The above results into hanging of the GPU. The GPU needs to be rebooted in order to run any other program on the device. Do I need to modify some things in order to use Atomic operations. I have a GeForce GTX280 device which has compute capability 1.3 and hence should support atomic operations at shared mem level.

Strangely, when I reboot the computer and run this code, I get a print message which is called after the function and program hangs without completing the operations. No code runs on the device further unless I reboot it…Surely need some help here,

I believe when a warp diverges, one branch executes while the other branch goes “on hold”. When the executing branch reaches the join point, it then waits while the other branch resumes. When both branches have reached the join point, the warp is no longer divergent and resumes executing. If one branch is on hold, and the other branch is waiting for a lock which the other branch will never release (because it’s on hold), then this causes deadlock.

More here and here.

Perhaps you can do something like this:

for (int i=0; i < 32; i++) {

  if (threadIdx.x % 32 == i) {

	// get lock

	// critical section

	// release lock



If no two threads within a warp are contending for the resource then they can’t deadlock due to branch scheduling. The for loop serializes the threads within a warp. Threads in different warps will still be allowed in the critical section one at a time.

Thanks… this removes the deadlock, but I have some problem understanding the mechanism in which above code removes the deadlock. Suppose, initially three threads in a warp were contending for the resource ( let id: 1, 4,5)

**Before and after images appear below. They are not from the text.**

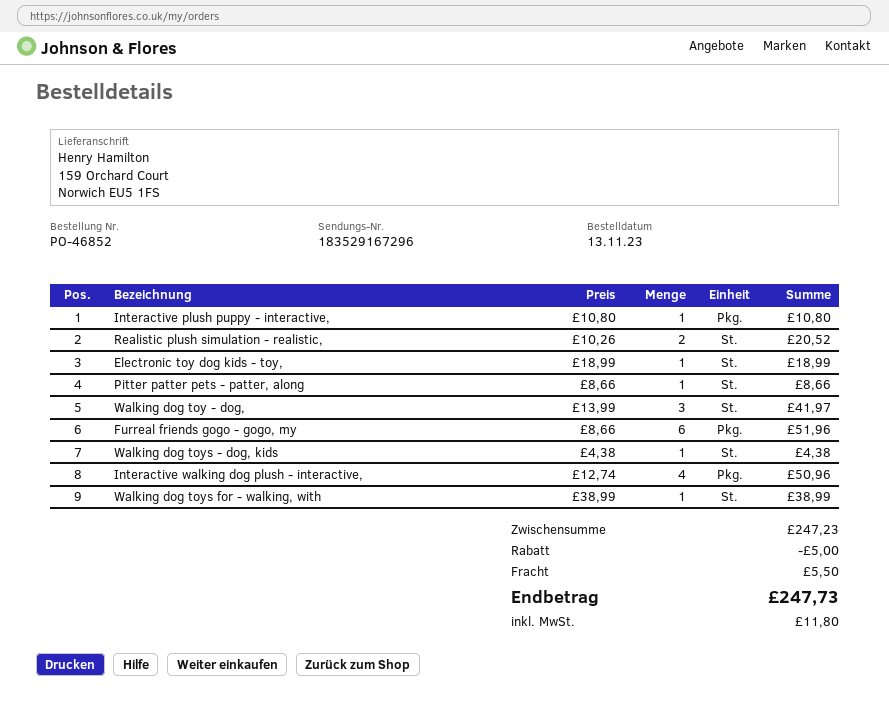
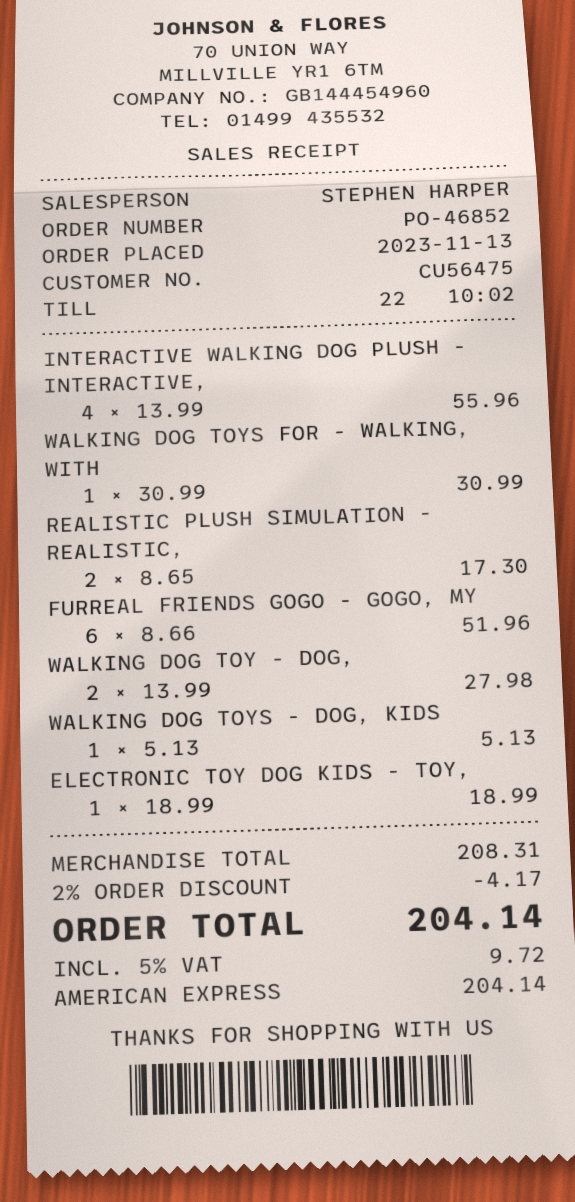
Interactive plush puppy - interactive,: 1 x 10.80 = 10.80 -> none
Realistic plush simulation - realistic,: 2 x 10.26 = 20.52 -> 2 x 8.65 = 17.30
Pitter patter pets - patter, along: 1 x 8.66 = 8.66 -> none
Walking dog toy - dog,: 3 x 13.99 = 41.97 -> 2 x 13.99 = 27.98
Walking dog toys - dog, kids: 1 x 4.38 = 4.38 -> 1 x 5.13 = 5.13
Interactive walking dog plush - interactive,: 4 x 12.74 = 50.96 -> 4 x 13.99 = 55.96
Walking dog toys for - walking, with: 1 x 38.99 = 38.99 -> 1 x 30.99 = 30.99
subtotal: 247.23 -> 208.31
discount: 5.00 -> 4.17
shipping: 5.50 -> none
tax: 11.80 -> 9.72
total: 247.73 -> 204.14

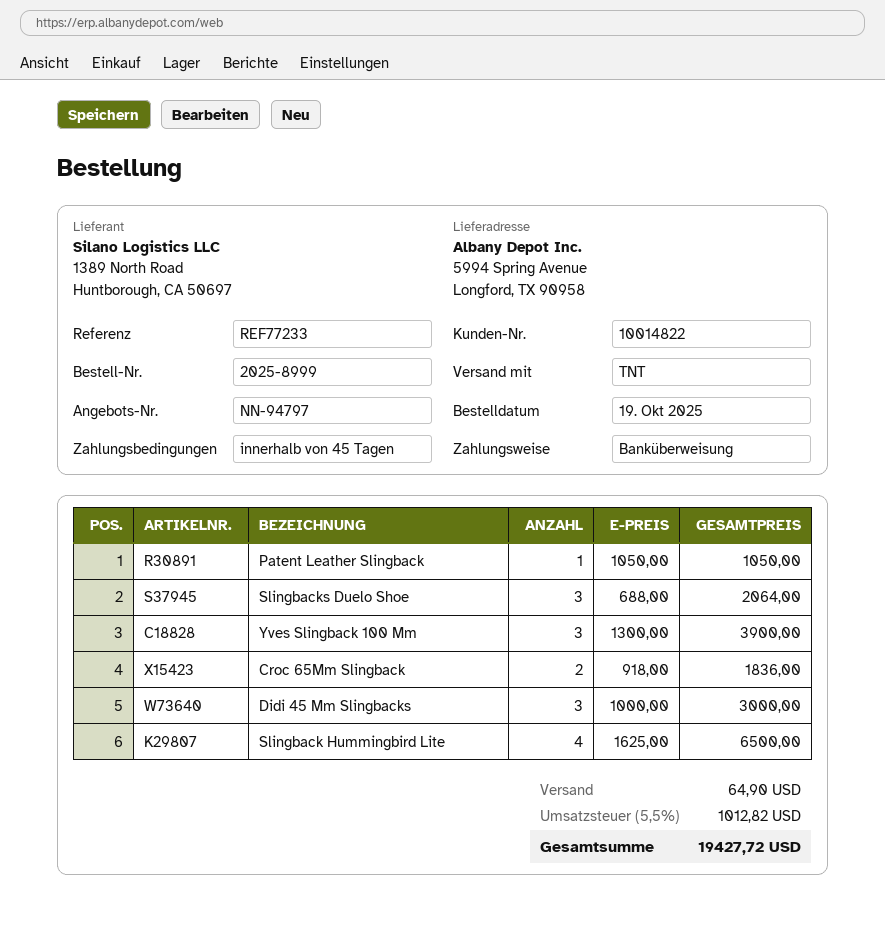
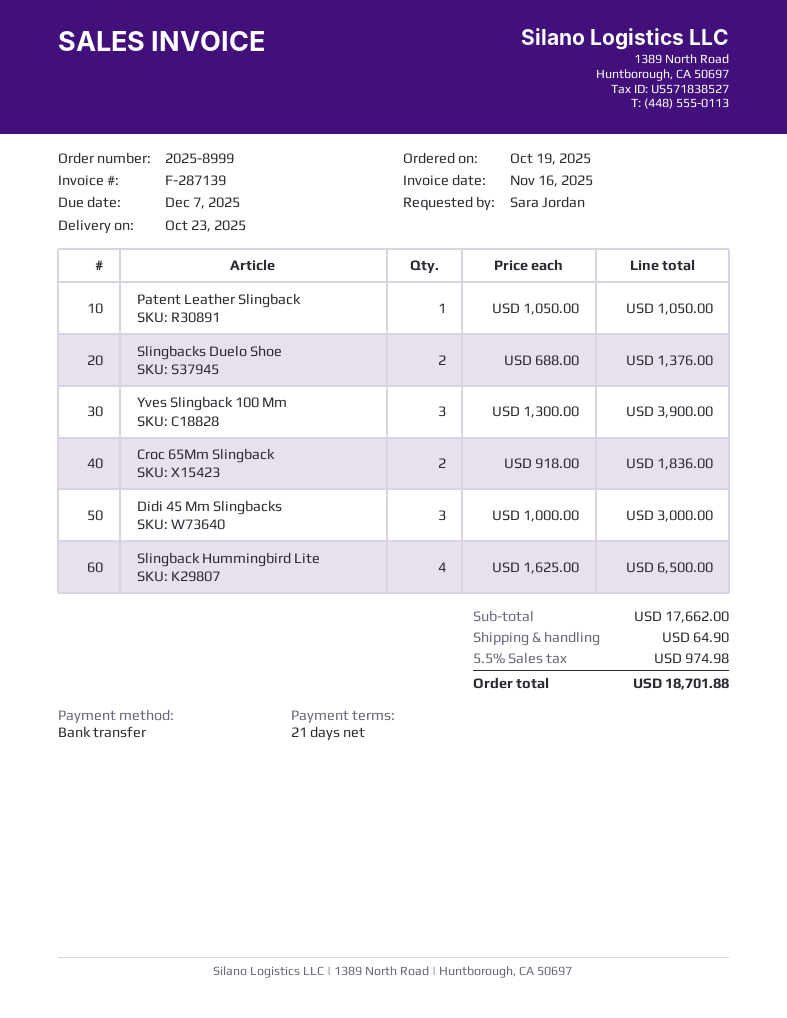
payment terms: 45 days -> 21 days
Slingbacks Duelo Shoe: 3 x 688.00 = 2064.00 -> 2 x 688.00 = 1376.00
tax: 5.5% = 1012.82 -> 5.5% = 974.98
total: 19427.72 -> 18701.88

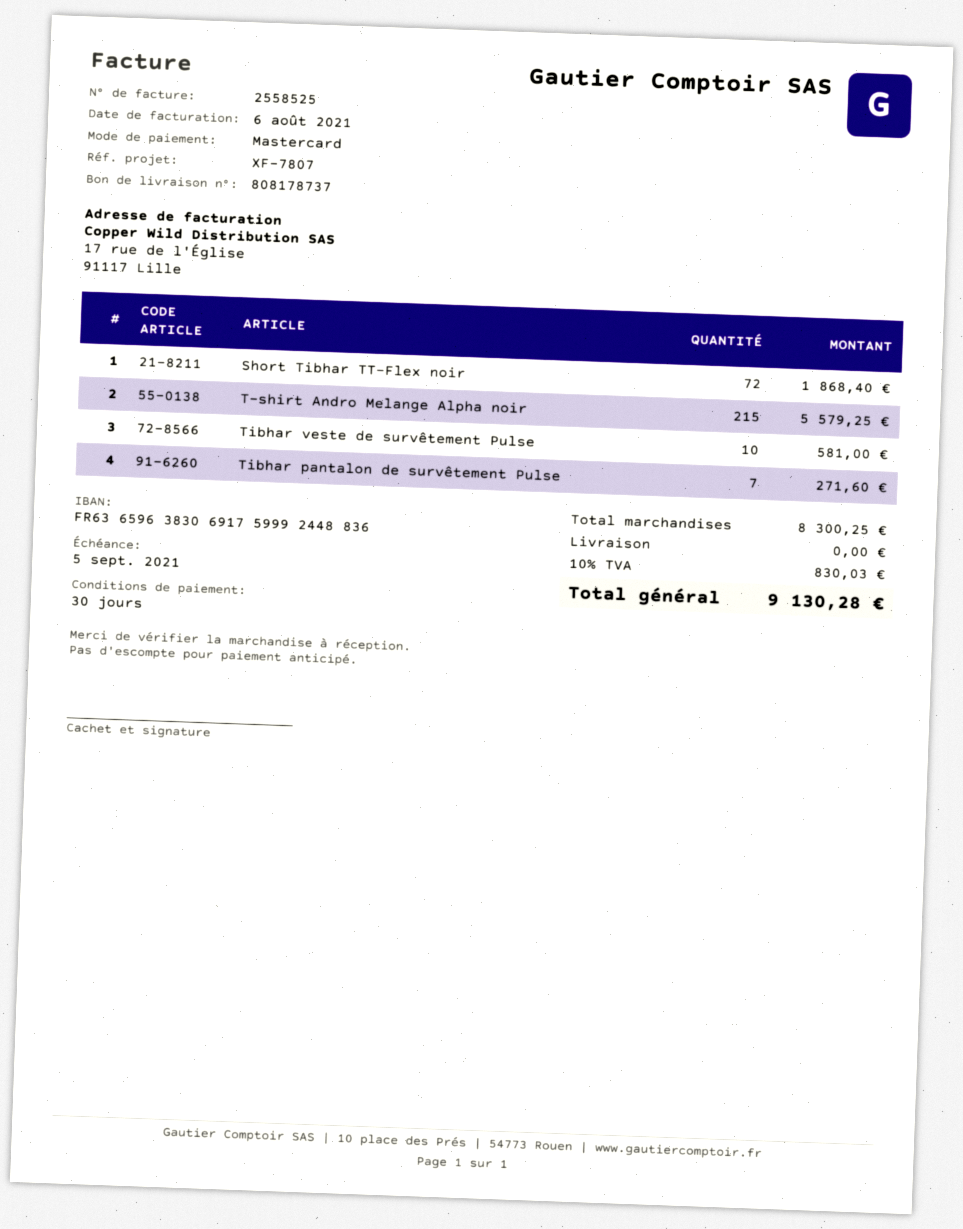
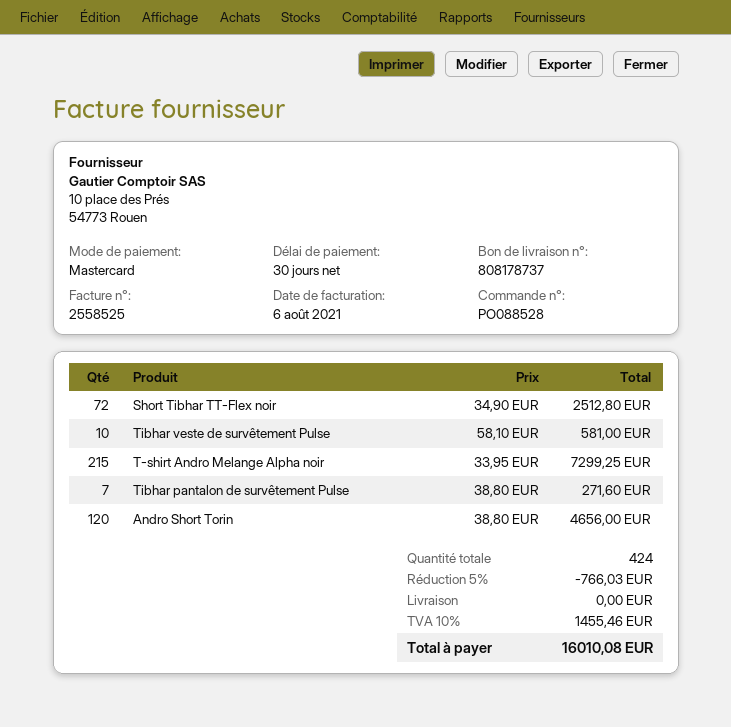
Short Tibhar TT-Flex noir: 72 for 1868.40 -> 72 for 2512.80
T-shirt Andro Melange Alpha noir: 215 for 5579.25 -> 215 for 7299.25
Andro Short Torin: none -> 120 for 4656.00
discount: none -> 5% = 766.03
tax: 10% = 830.03 -> 10% = 1455.46
total: 9130.28 -> 16010.08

With above code, threadId1 would get into the critical section and suppose we have enough instructions inside critical section so that in meantime threadId4 and threadId5 get through the comparison of threadID to i, and then both are waiting on get lock. Hence, two threads from same warp are contending for resource, so shouldn’t this also create deadlock??

I am trying to understand the basic mechanism here, as adding this code had made my code correct but the code is running too slow


From the programming guide:

The problem has to do with the SIMT mechanism and the way threads within a warp are effectively synchronized. When a branch occurs, the entire warp executes one branch (with some threads masked out so the operations have no effect), and then the entire warp executes the other branch (with the other threads masked out). So while thread 1 is in the critical section, it’s not possible for threads 4 and 5 to go ahead and attempt to get the lock, because they are stalled waiting for the branch to complete. This sequential execution of branches is the reason for the deadlock in the first place, because if all threads but one are waiting for the lock, (and if the waiting threads happen to be scheduled first) then the thread with the lock cannot proceed and release the lock.

Thanks, this is much more informative than the CUDA documentation :). But as blockSize gets larger this doesn’t guarantee consistency if shared data will be used on global scale afterwards. In my tests it was stable when blocksize is smaller than 128. It’s not because of your code, it needs a barrier mechanism whatsoever.

Also you can use warpSize instead of 32 in the code.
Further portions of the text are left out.